= PROMPT =
Please return the listing exactly as written, but without its pictures.

»»

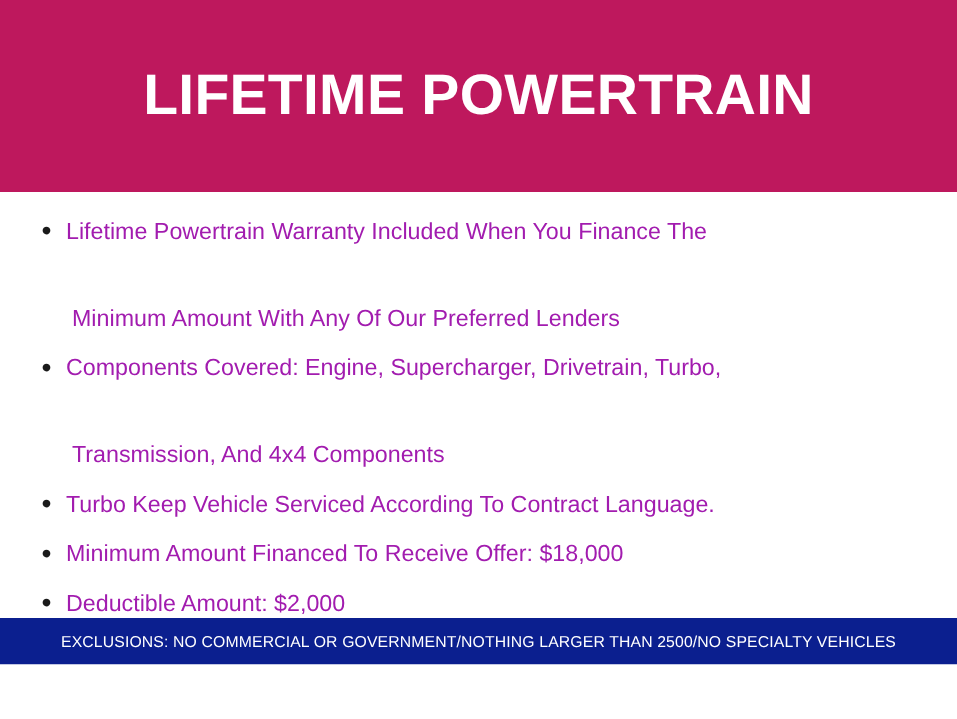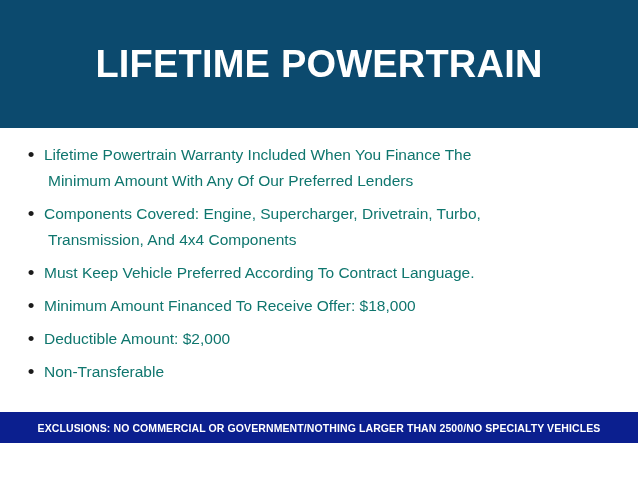--- a/index.html
+++ b/index.html
@@ -19,21 +19,21 @@
     height: 479px;
     background: #ffffff;
     box-sizing: border-box;
   }
   .header {
     position: absolute;
     left: 0;
     top: 0;
     width: 638px;
     height: 128px;
-    background: #0c4a6e;
+    background: #be185d;
     display: flex;
     flex-direction: column;
     align-items: center;
     justify-content: center;
   }
   .header-line {
     color: #ffffff;
     font-weight: bold;
     font-size: 38px;
     line-height: 44px;
@@ -60,41 +60,42 @@
     flex: 0 0 26px;
     text-align: center;
     font-size: 19px;
     line-height: 26px;
     color: #1a1a1a;
   }
   .bullet-text {
     flex: 1 1 auto;
     font-size: 15.5px;
     line-height: 26px;
-    color: #0f766e;
+    color: #a21caf;
   }
   .bullet-text .cont {
     display: block;
     padding-left: 4px;
+    margin-top: 32px;
   }
   .footer {
     position: absolute;
     left: 0;
     bottom: 36px;
     width: 638px;
     height: 31px;
     background: #0b1f8f;
     display: flex;
     align-items: center;
     justify-content: center;
   }
   .footer-text {
     color: #ffffff;
     font-size: 10.5px;
-    font-weight: bold;
+    font-weight: normal;
     letter-spacing: 0.1px;
     text-align: center;
     white-space: nowrap;
   }
   .bottom-strip {
     position: absolute;
     left: 0;
     bottom: 0;
     width: 638px;
     height: 36px;
@@ -124,21 +125,21 @@
       <div class="bullet-dot">•</div>
       <div class="bullet-text">
         <span>Components Covered: Engine, Supercharger, Drivetrain, Turbo,</span>
         <span class="cont">Transmission, And 4x4 Components</span>
       </div>
     </div>
 
     <div class="bullet-row">
       <div class="bullet-dot">•</div>
       <div class="bullet-text">
-        <span>Must Keep Vehicle Preferred According To Contract Language.</span>
+        <span>Turbo Keep Vehicle Serviced According To Contract Language.</span>
       </div>
     </div>
 
     <div class="bullet-row">
       <div class="bullet-dot">•</div>
       <div class="bullet-text">
         <span>Minimum Amount Financed To Receive Offer: $18,000</span>
       </div>
     </div>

««

= ANSWER =
--- a/index.html
+++ b/index.html
@@ -19,21 +19,21 @@
     height: 479px;
     background: #ffffff;
     box-sizing: border-box;
   }
   .header {
     position: absolute;
     left: 0;
     top: 0;
     width: 638px;
     height: 128px;
-    background: #0c4a6e;
+    background: #be185d;
     display: flex;
     flex-direction: column;
     align-items: center;
     justify-content: center;
   }
   .header-line {
     color: #ffffff;
     font-weight: bold;
     font-size: 38px;
     line-height: 44px;
@@ -60,41 +60,42 @@
     flex: 0 0 26px;
     text-align: center;
     font-size: 19px;
     line-height: 26px;
     color: #1a1a1a;
   }
   .bullet-text {
     flex: 1 1 auto;
     font-size: 15.5px;
     line-height: 26px;
-    color: #0f766e;
+    color: #a21caf;
   }
   .bullet-text .cont {
     display: block;
     padding-left: 4px;
+    margin-top: 32px;
   }
   .footer {
     position: absolute;
     left: 0;
     bottom: 36px;
     width: 638px;
     height: 31px;
     background: #0b1f8f;
     display: flex;
     align-items: center;
     justify-content: center;
   }
   .footer-text {
     color: #ffffff;
     font-size: 10.5px;
-    font-weight: bold;
+    font-weight: normal;
     letter-spacing: 0.1px;
     text-align: center;
     white-space: nowrap;
   }
   .bottom-strip {
     position: absolute;
     left: 0;
     bottom: 0;
     width: 638px;
     height: 36px;
@@ -124,21 +125,21 @@
       <div class="bullet-dot">•</div>
       <div class="bullet-text">
         <span>Components Covered: Engine, Supercharger, Drivetrain, Turbo,</span>
         <span class="cont">Transmission, And 4x4 Components</span>
       </div>
     </div>
 
     <div class="bullet-row">
       <div class="bullet-dot">•</div>
       <div class="bullet-text">
-        <span>Must Keep Vehicle Preferred According To Contract Language.</span>
+        <span>Turbo Keep Vehicle Serviced According To Contract Language.</span>
       </div>
     </div>
 
     <div class="bullet-row">
       <div class="bullet-dot">•</div>
       <div class="bullet-text">
         <span>Minimum Amount Financed To Receive Offer: $18,000</span>
       </div>
     </div>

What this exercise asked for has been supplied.